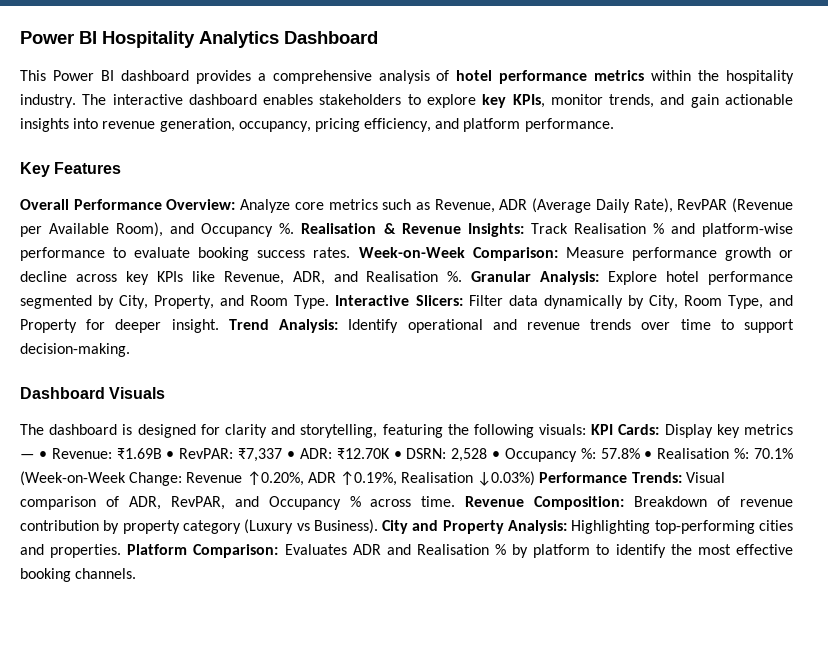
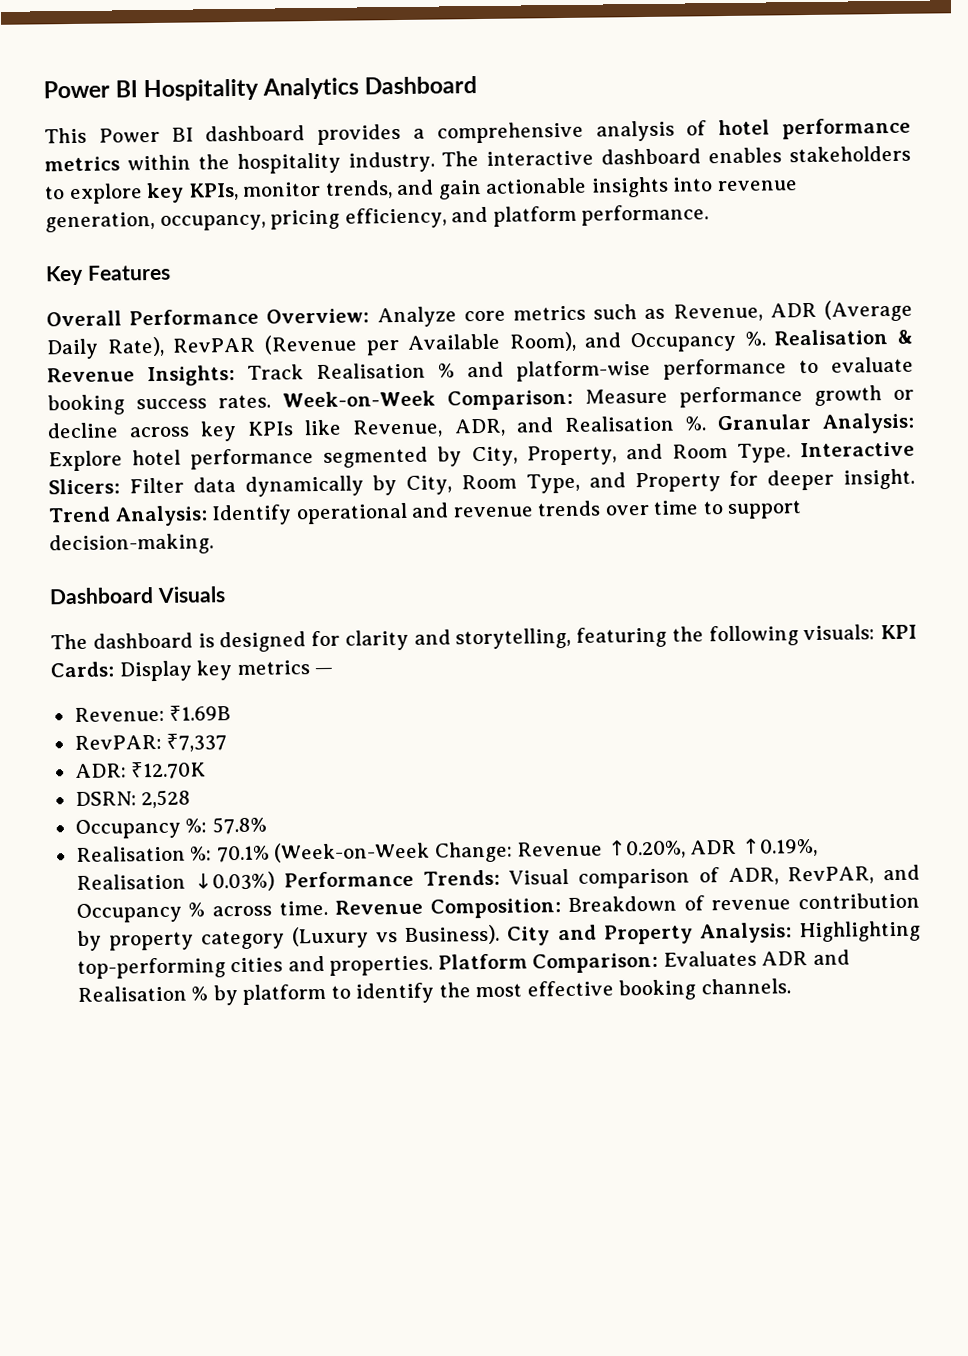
- The dashboard is designed for clarity and storytelling, featuring the following visuals: KPI Cards: Display key metrics — • Revenue: ₹1.69B • RevPAR: ₹7,337 • ADR: ₹12.70K • DSRN: 2,528 • Occupancy %: 57.8% • Realisation %: 70.1% (Week-on-Week Change: Revenue ↑0.20%, ADR ↑0.19%, Realisation ↓0.03%) Performance Trends: Visual comparison of ADR, RevPAR, and Occupancy % across time.
+ The dashboard is designed for clarity and storytelling, featuring the following visuals: KPI Cards: Display key metrics —
+ Revenue: ₹1.69B
+ RevPAR: ₹7,337
+ ADR: ₹12.70K
+ DSRN: 2,528
+ Occupancy %: 57.8%
+ Realisation %: 70.1% (Week-on-Week Change: Revenue ↑0.20%, ADR ↑0.19%, Realisation ↓0.03%) Performance Trends: Visual comparison of ADR, RevPAR, and Occupancy % across time.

[PROBLEM DESCRIPTION] Looking only at the data above, say how many of its lines contain the string "RevPAR", and nothing more.

[WRITTEN ANSWER] 3